Supplied records =>
----------

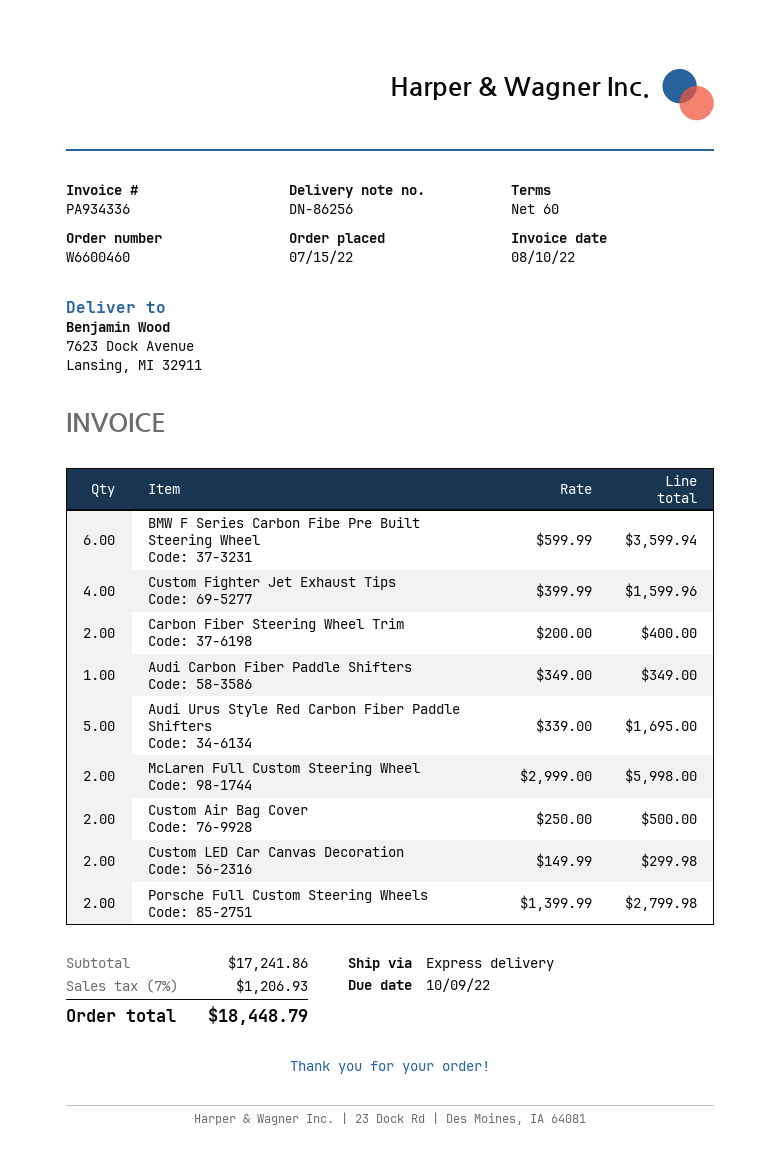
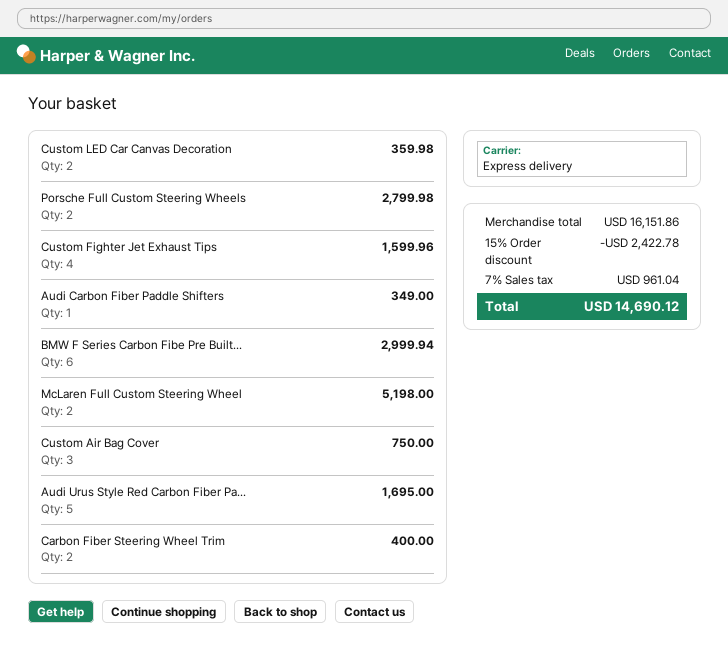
BMW F Series Carbon Fibe Pre Built Steering Wheel: 6 for 3599.94 -> 6 for 2999.94
McLaren Full Custom Steering Wheel: 2 for 5998.00 -> 2 for 5198.00
Custom Air Bag Cover: 2 for 500.00 -> 3 for 750.00
Custom LED Car Canvas Decoration: 2 for 299.98 -> 2 for 359.98
subtotal: 17241.86 -> 16151.86
discount: none -> 15% = 2422.78
tax: 7% = 1206.93 -> 7% = 961.04
total: 18448.79 -> 14690.12

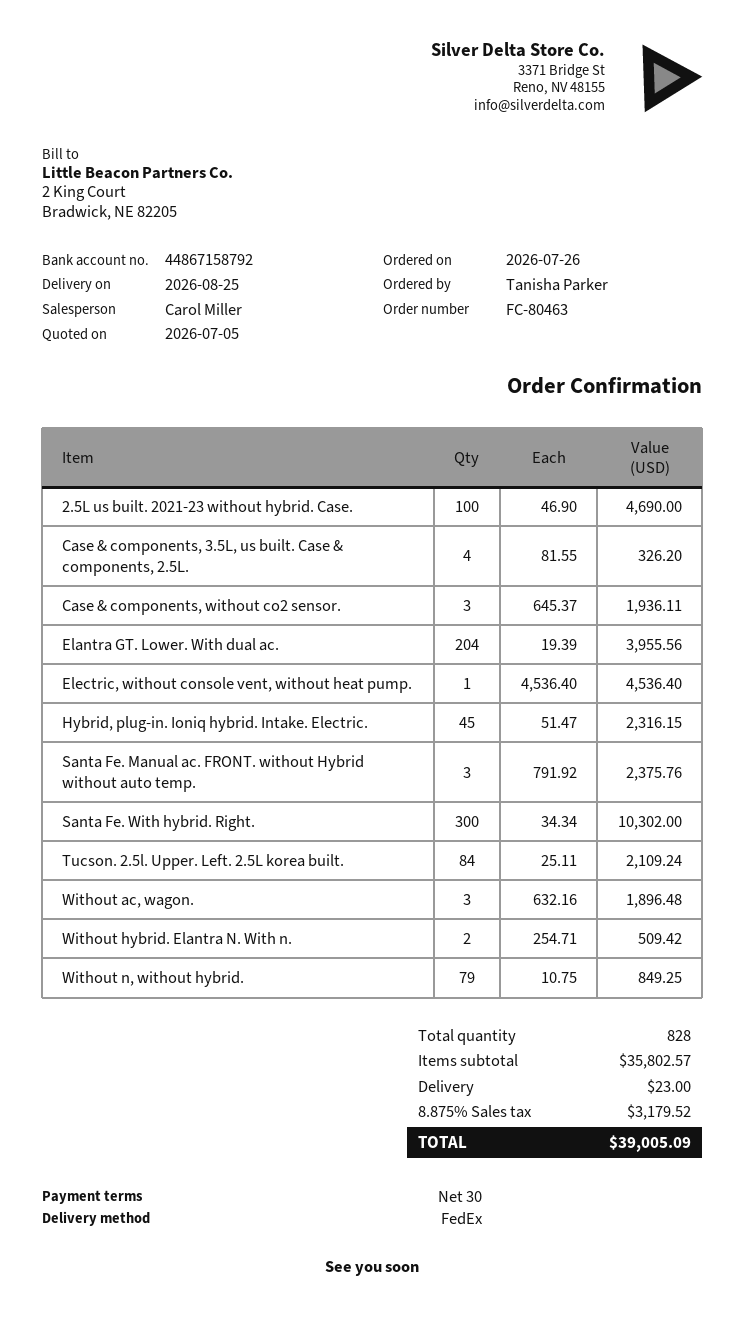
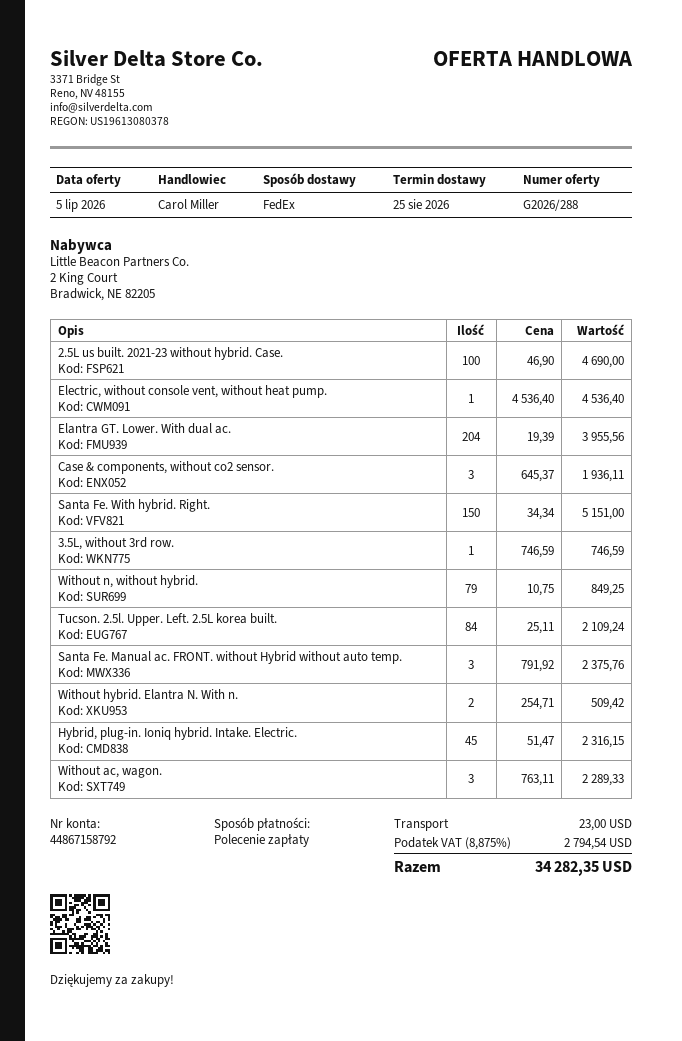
Case & components, 3.5L, us built. Case & components, 2.5L.: 4 x 81.55 = 326.20 -> none
Santa Fe. With hybrid. Right.: 300 x 34.34 = 10302.00 -> 150 x 34.34 = 5151.00
Without ac, wagon.: 3 x 632.16 = 1896.48 -> 3 x 763.11 = 2289.33
3.5L, without 3rd row.: none -> 1 x 746.59 = 746.59
tax: 8.875% = 3179.52 -> 8.875% = 2794.54
total: 39005.09 -> 34282.35

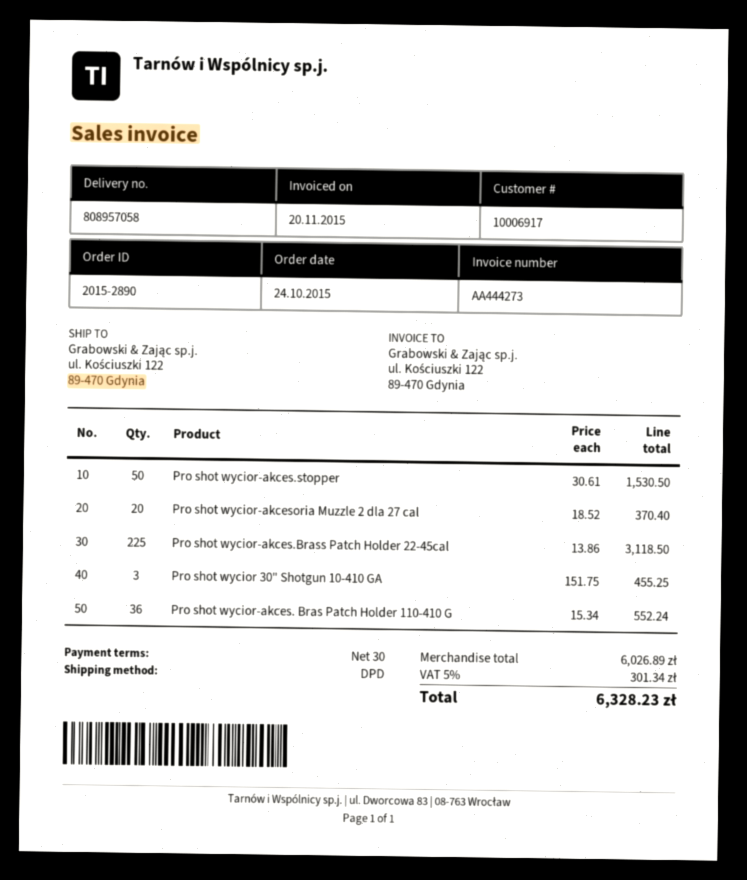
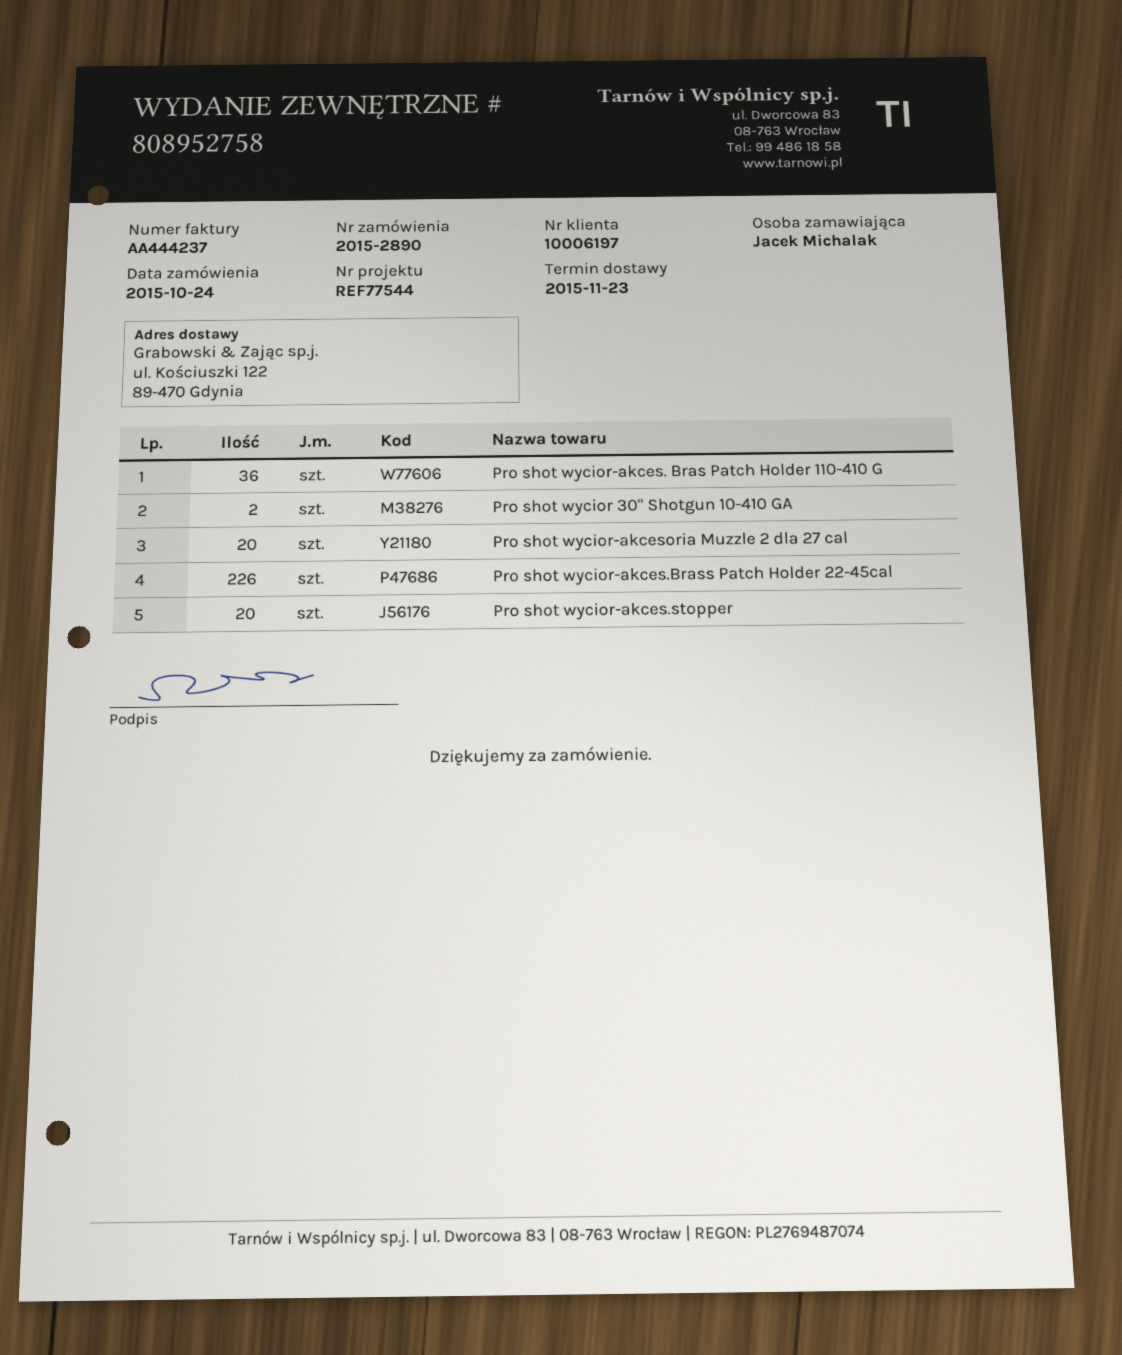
delivery note number: 808957058 -> 808952758
invoice number: AA444273 -> AA444237
customer number: 10006917 -> 10006197
Pro shot wycior-akces.stopper: 50 -> 20
Pro shot wycior-akces.Brass Patch Holder 22-45cal: 225 -> 226
Pro shot wycior 30" Shotgun 10-410 GA: 3 -> 2

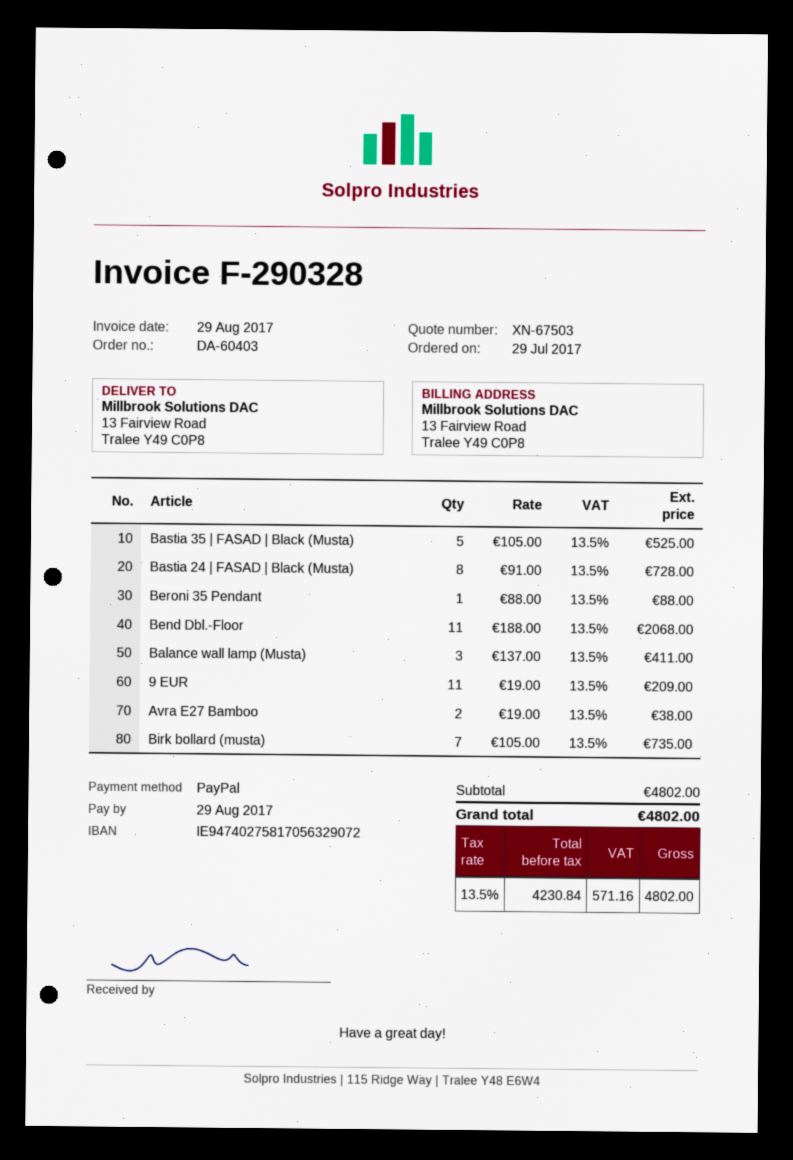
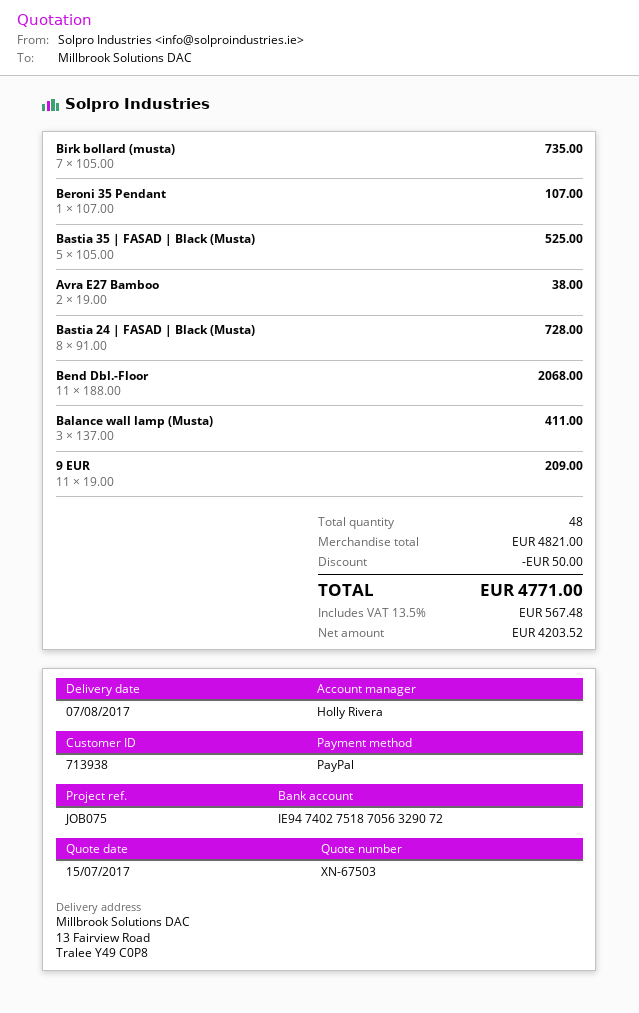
bank account: IE94740275817056329072 -> IE94740275187056329072
Beroni 35 Pendant: 1 x 88.00 = 88.00 -> 1 x 107.00 = 107.00
subtotal: 4802.00 -> 4821.00
discount: none -> 50.00
net: 4230.84 -> 4203.52
tax: 13.5% = 571.16 -> 13.5% = 567.48
total: 4802.00 -> 4771.00

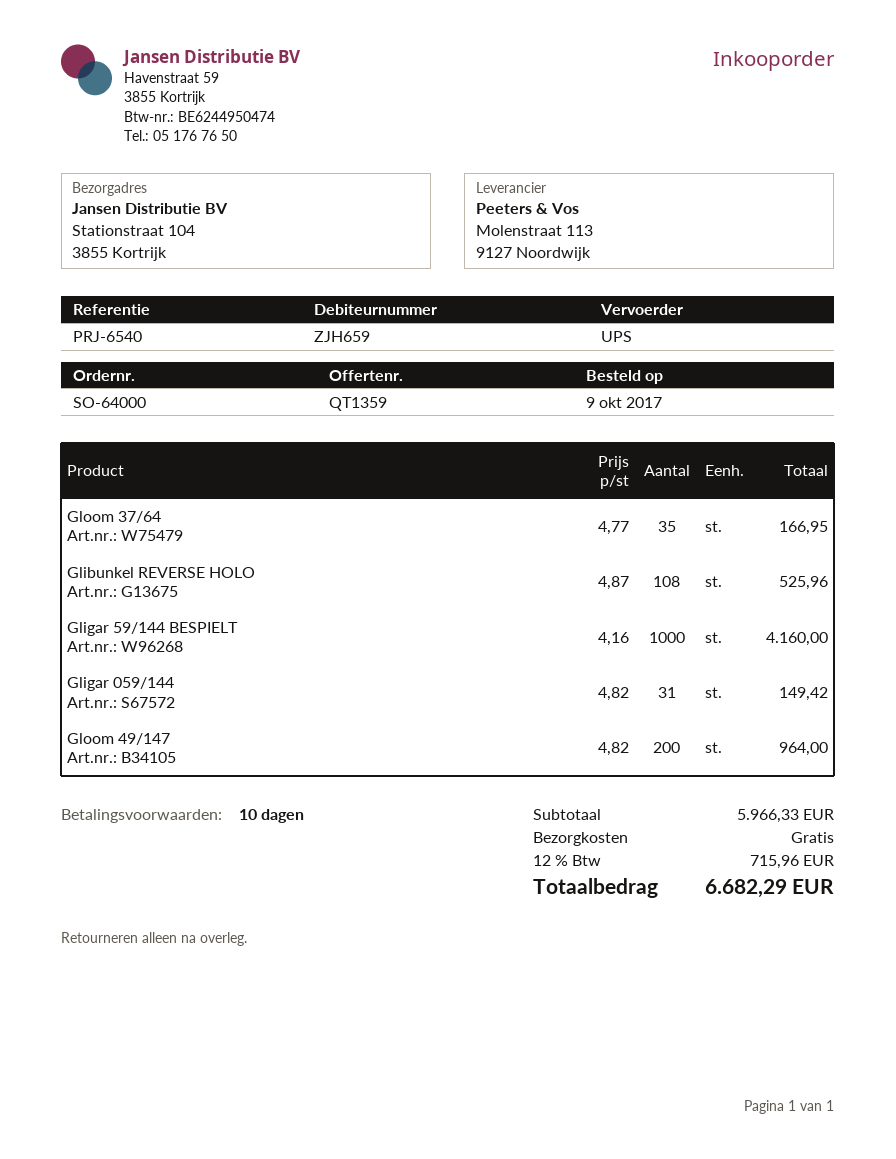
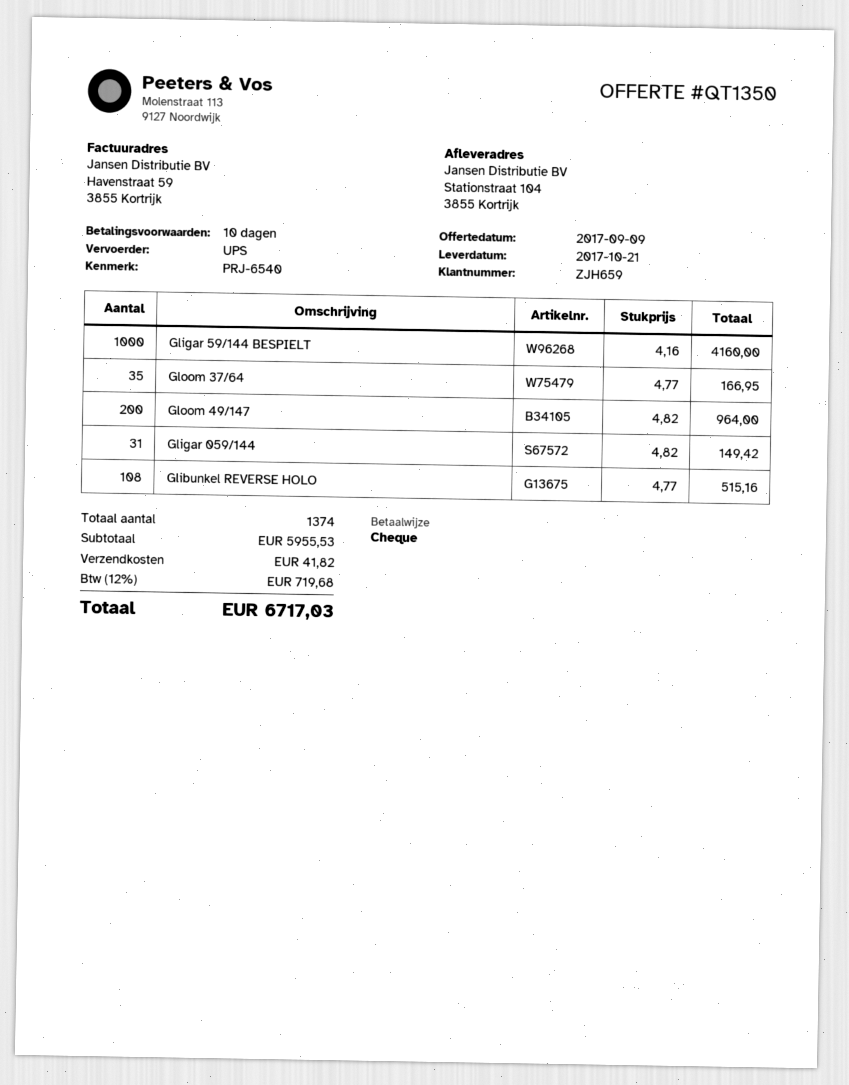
quote number: QT1359 -> QT1350
Glibunkel REVERSE HOLO: 108 x 4.87 = 525.96 -> 108 x 4.77 = 515.16
subtotal: 5966.33 -> 5955.53
shipping: 0.00 -> 41.82
tax: 12% = 715.96 -> 12% = 719.68
total: 6682.29 -> 6717.03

----------

About this task =>
Your answer must be the full set of entries, set down exactly and without pictures.

Solution =>
BMW F Series Carbon Fibe Pre Built Steering Wheel: 6 for 3599.94 -> 6 for 2999.94
McLaren Full Custom Steering Wheel: 2 for 5998.00 -> 2 for 5198.00
Custom Air Bag Cover: 2 for 500.00 -> 3 for 750.00
Custom LED Car Canvas Decoration: 2 for 299.98 -> 2 for 359.98
subtotal: 17241.86 -> 16151.86
discount: none -> 15% = 2422.78
tax: 7% = 1206.93 -> 7% = 961.04
total: 18448.79 -> 14690.12

Case & components, 3.5L, us built. Case & components, 2.5L.: 4 x 81.55 = 326.20 -> none
Santa Fe. With hybrid. Right.: 300 x 34.34 = 10302.00 -> 150 x 34.34 = 5151.00
Without ac, wagon.: 3 x 632.16 = 1896.48 -> 3 x 763.11 = 2289.33
3.5L, without 3rd row.: none -> 1 x 746.59 = 746.59
tax: 8.875% = 3179.52 -> 8.875% = 2794.54
total: 39005.09 -> 34282.35

delivery note number: 808957058 -> 808952758
invoice number: AA444273 -> AA444237
customer number: 10006917 -> 10006197
Pro shot wycior-akces.stopper: 50 -> 20
Pro shot wycior-akces.Brass Patch Holder 22-45cal: 225 -> 226
Pro shot wycior 30" Shotgun 10-410 GA: 3 -> 2

bank account: IE94740275817056329072 -> IE94740275187056329072
Beroni 35 Pendant: 1 x 88.00 = 88.00 -> 1 x 107.00 = 107.00
subtotal: 4802.00 -> 4821.00
discount: none -> 50.00
net: 4230.84 -> 4203.52
tax: 13.5% = 571.16 -> 13.5% = 567.48
total: 4802.00 -> 4771.00

quote number: QT1359 -> QT1350
Glibunkel REVERSE HOLO: 108 x 4.87 = 525.96 -> 108 x 4.77 = 515.16
subtotal: 5966.33 -> 5955.53
shipping: 0.00 -> 41.82
tax: 12% = 715.96 -> 12% = 719.68
total: 6682.29 -> 6717.03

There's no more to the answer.